Updated on June 14, 2016 with the new box and whiskers widget.
So you have plenty of tests running that have gathered a lot of useful information — but how do you summarize up to 90 days’ worth of data in a meaningful way? In this post, we’ll talk about using ThousandEyes report widgets to discover and convey data trends and summaries effectively. We’ll also go over how to share, save and schedule these reports.
Choosing the Best Widget for Your Data
How you visualize your data is very important for distilling and communicating a message to your audience. A report consists of one or more configurable report widgets, with each widget representing a different visualization, chart or table. Report widgets can be used for a variety of purposes, including exploring trends in the aggregate, creating visualizations for a presentation, and generating summary statistics to get quick updates. You can use filters in each widget to see exactly the data that you want—include or exclude particular tests or agents, or include entire groups of tests or agents to see the data in the aggregate.
There are currently ten types of widgets available. See the table below for a summary of these widgets and what they’re generally used for.

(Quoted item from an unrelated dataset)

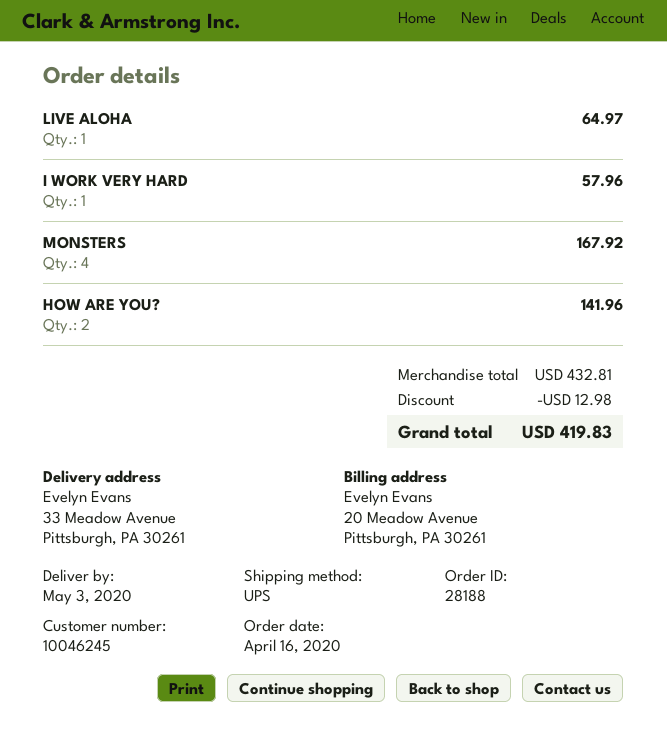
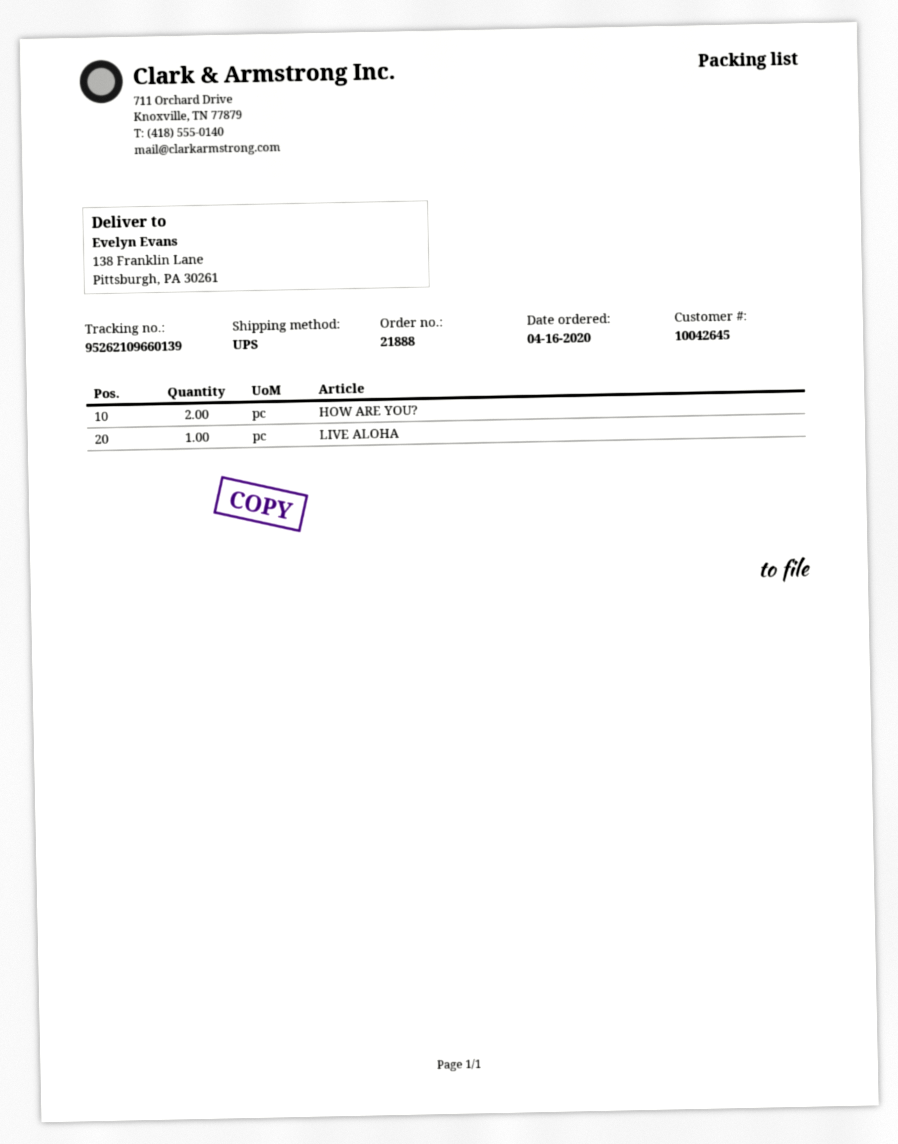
order number: 28188 -> 21888
customer number: 10046245 -> 10042645
ship to: 33 Meadow Avenue, Pittsburgh, PA 30261 -> 138 Franklin Lane, Pittsburgh, PA 30261
I WORK VERY HARD: 1 -> none
MONSTERS: 4 -> none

|Bar Chart: Stacked||Compare metrics that can be decomposed into constituent parts|
|Bar Chart: Grouped||Break down higher-level trends into more detail across different subgroups of main categories|
|Time Series: Line||Analyze trends over time|
|Time Series: Stacked Area||Analyze trends over time for metrics that can be decomposed into constituent parts|
|Pie Chart||Show percentage or proportional data|
|Table||Examine numerical data across two dimensions|
|Multi Metric Table||Show metrics across different measures and layers|
|Number||Generate summary statistics and get quick updates|
|Map||Correlate metrics to geographic location|
|Box and Whiskers||Understand the distribution of data over time|
Let’s jump into some examples of effectively using these report widgets to visualize data collected from Agent-to-Server, HTTP Server and Page Load tests to Twitter. Feel free to explore the examples presented in this post by viewing our report snapshot at this public link.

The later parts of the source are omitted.